In vivo heart structure and function were evaluated at day 0 and day 2 using a high-frequency scanner (Vevo2100 VisualSonics). Briefly, mice were anesthetized with 1% to 2% isoflurane inhalation and placed on a heated platform to maintain temperature during the analysis. Two-dimensional imaging was recorded with a 22 to 55 MHz transducer (MS550D) to capture long- and short-axis projections with guided M-Mode and B-Mode and analysis with VevoLab software (VisualSonics). A target heart rate of 450 ± 100 beats per minute was used to record the M-mode. Ejection fraction was defined as the difference between the telediastolic and telesystolic volume, divided by the telediastolic volume. Shortening fraction was defined as the difference between the end-diastolic and telesystolic diameters, divided by the end-diastolic diameter.
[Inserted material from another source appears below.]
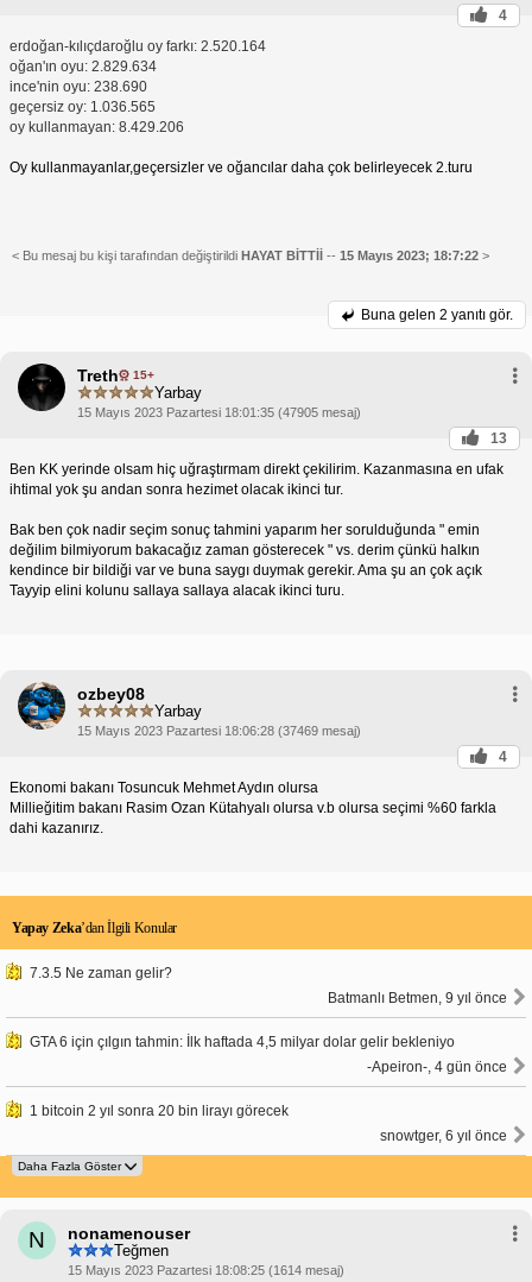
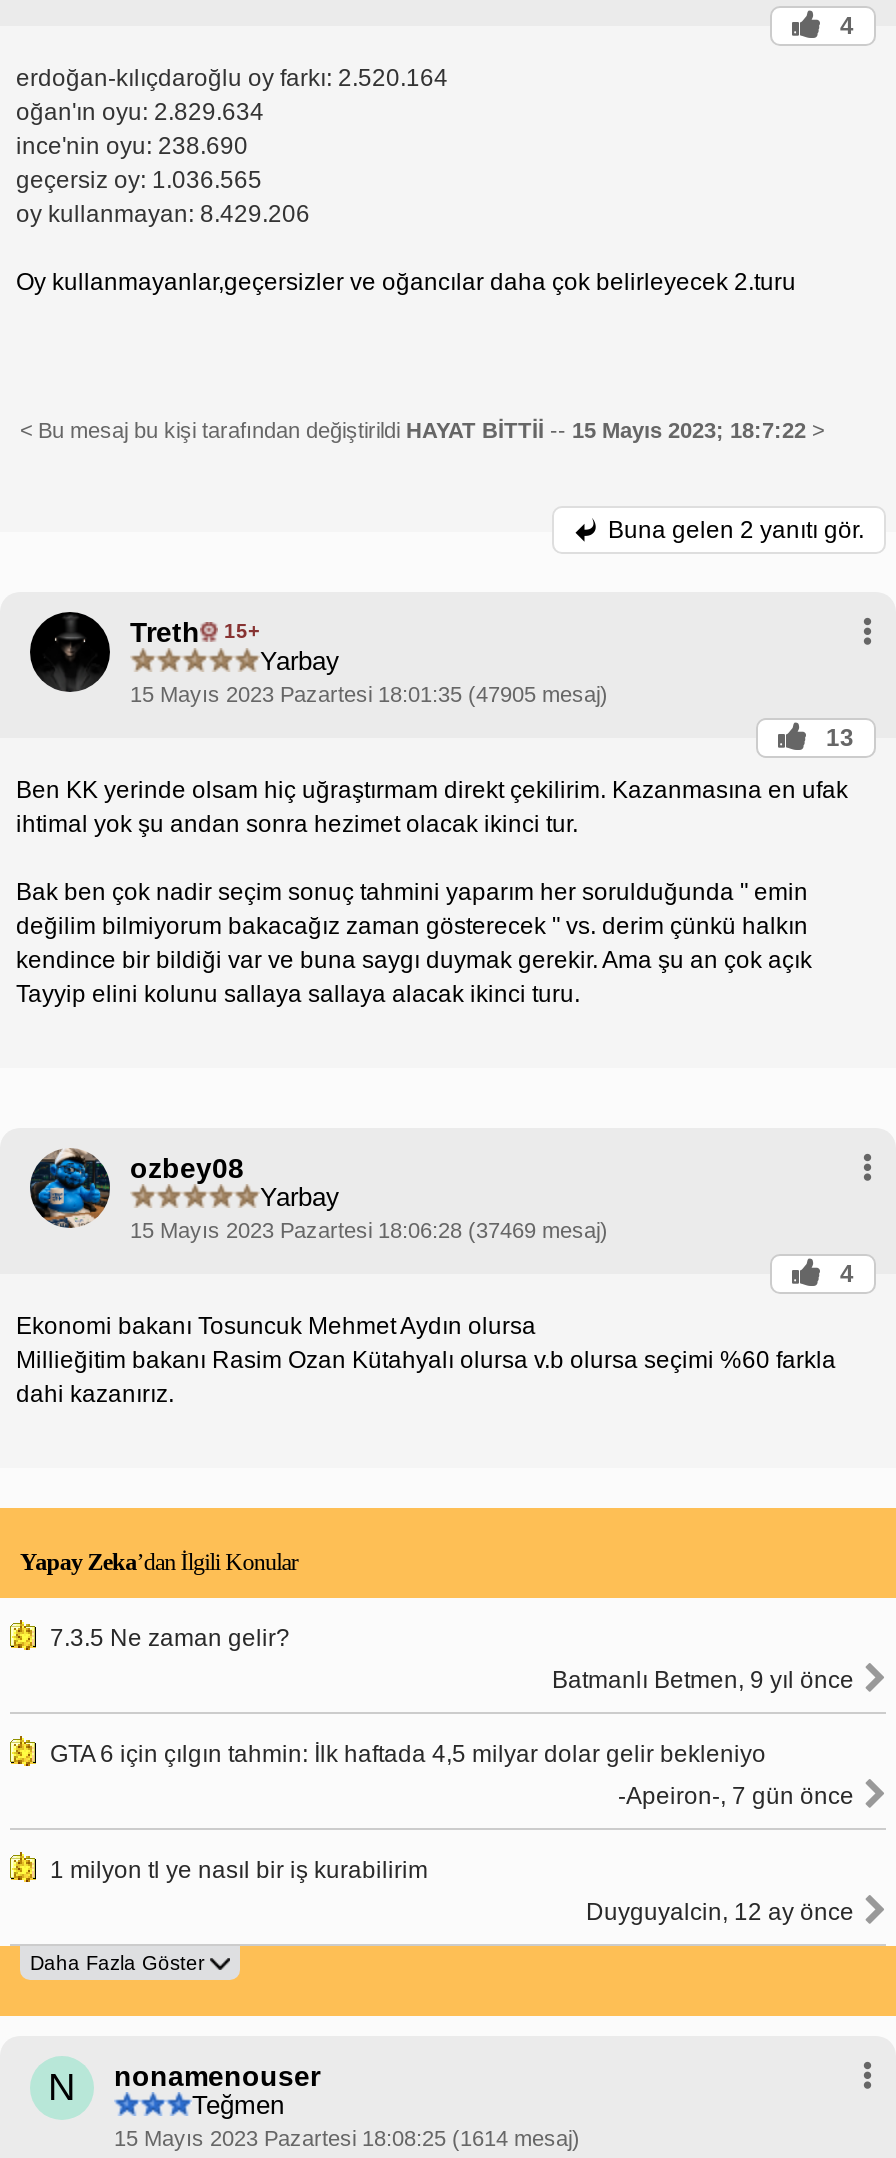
[367,1058,507,1075] -Apeiron-, 4 gün önce -> [618,1781,854,1809] -Apeiron-, 7 gün önce
[30,1102,289,1119] 1 bitcoin 2 yıl sonra 20 bin lirayı görecek -> [50,1855,428,1883] 1 milyon tl ye nasıl bir iş kurabilirim
[380,1127,507,1144] snowtger, 6 yıl önce -> [586,1897,854,1925] Duyguyalcin, 12 ay önce

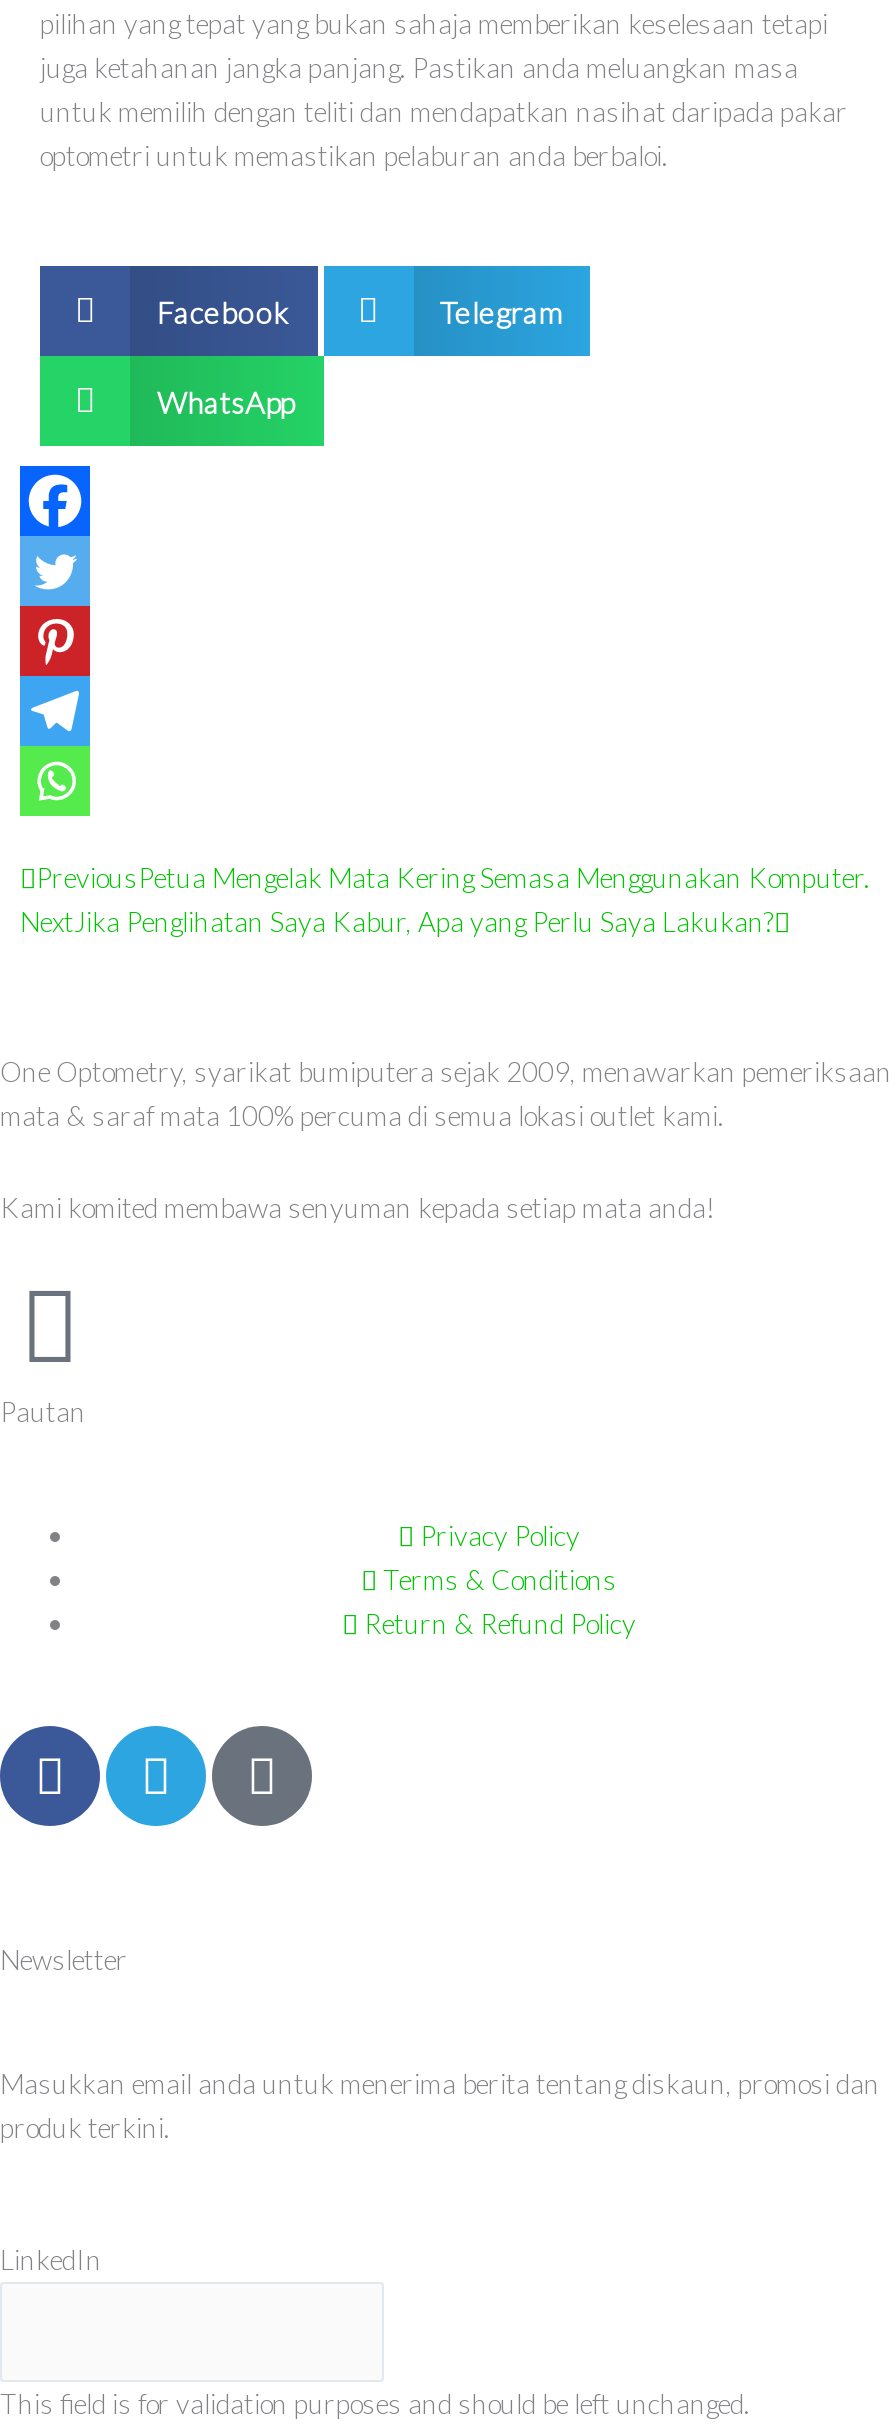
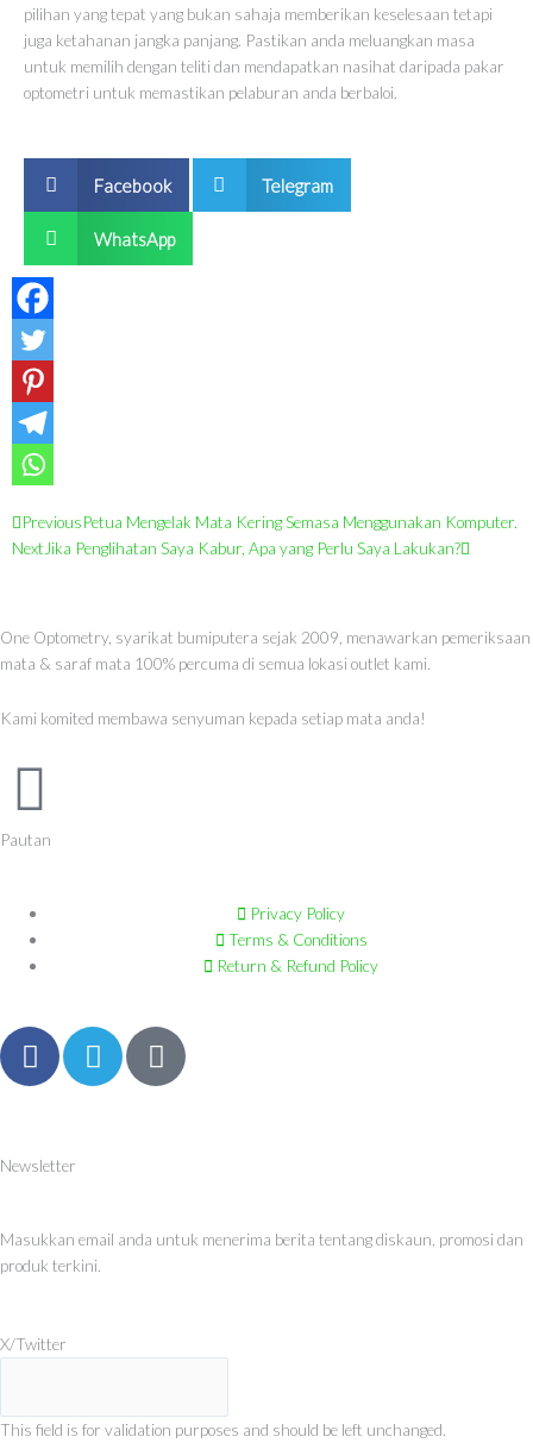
[0,2242,102,2276] LinkedIn -> [0,1334,67,1354] X/Twitter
Micro–positron emission tomography (PET)/computed tomography acquisitions were performed at day 0 and day 2 on a Nanoscan PET-computed tomography camera (Mediso). [¹⁸F]fluorodeoxyglucose ([¹⁸F]FDG) tracer was injected intraperitoneally. Mice were maintained under 1% to 2% isoflurane anesthesia during acquisition. Static PET imaging was performed 1 hour after radiotracer injection, over 20 minutes. Quantitative region-of-interest analysis of the PET signal was performed using Invicro VivoQuant 4.0 software (Mediso), and tissue uptake values were expressed as a mean percentage of the injected dose per gram of tissue (%ID/g) for [¹⁸F]FDG. [¹⁸F]FDG was purchased as a ready-to-use radiopharmaceutical (Gluscan, Advanced Accelerator Applications).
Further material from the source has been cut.